TASK INSTRUCTIONS:
Give back every entry exactly as it is written, but not the pictures.

======== MATERIAL FOR THIS TASK ========

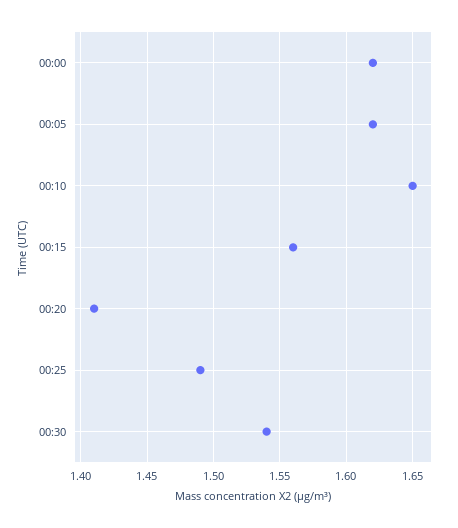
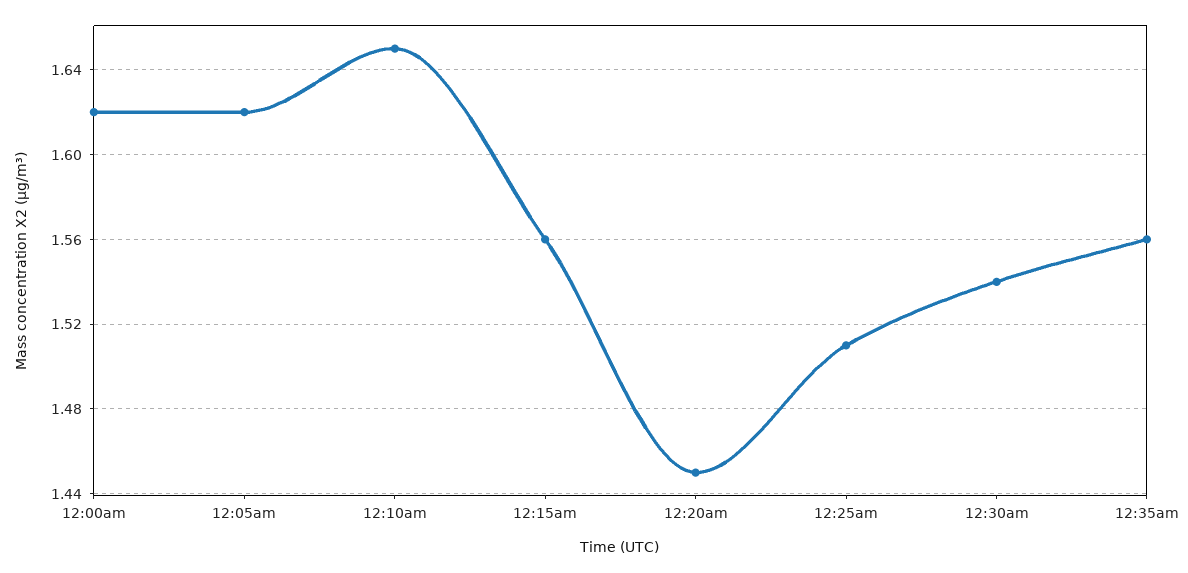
00:20: 1.41 -> 1.45
00:25: 1.49 -> 1.51
12:35am: none -> 1.56

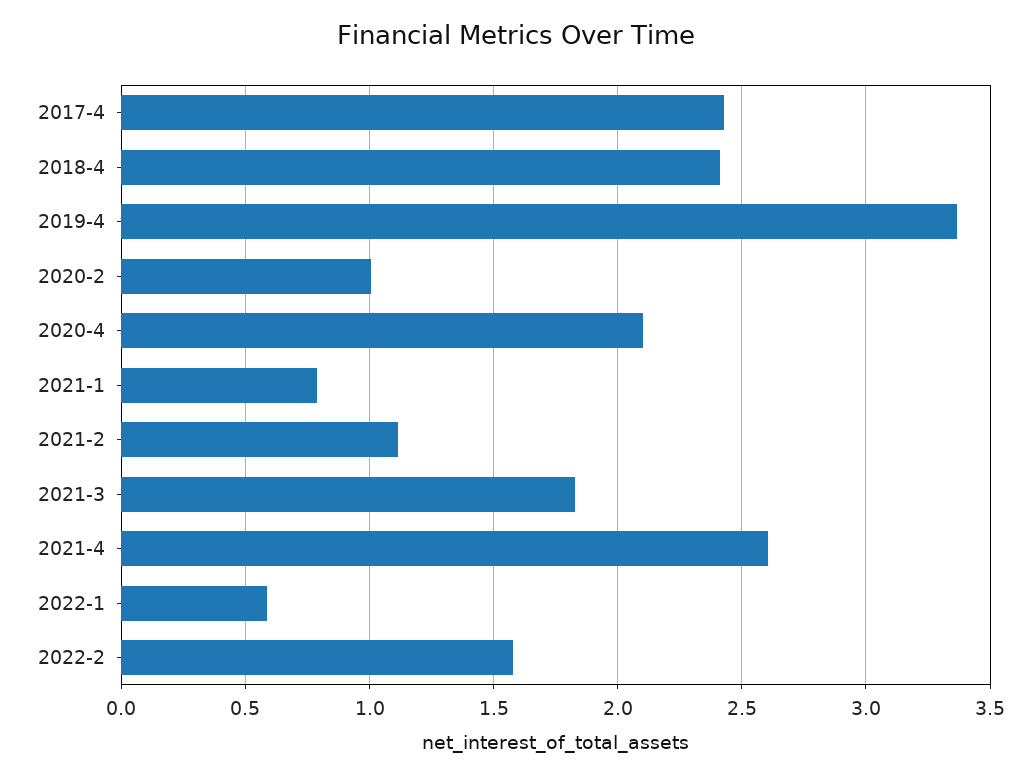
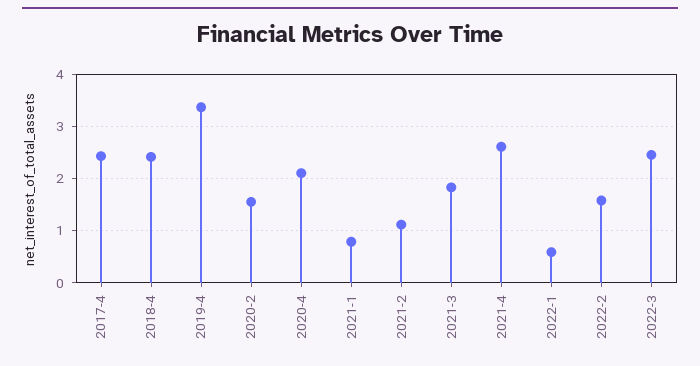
2020-2: 1 -> 1.6
2022-3: none -> 2.4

========

FINAL ANSWER:
00:20: 1.41 -> 1.45
00:25: 1.49 -> 1.51
12:35am: none -> 1.56

2020-2: 1 -> 1.6
2022-3: none -> 2.4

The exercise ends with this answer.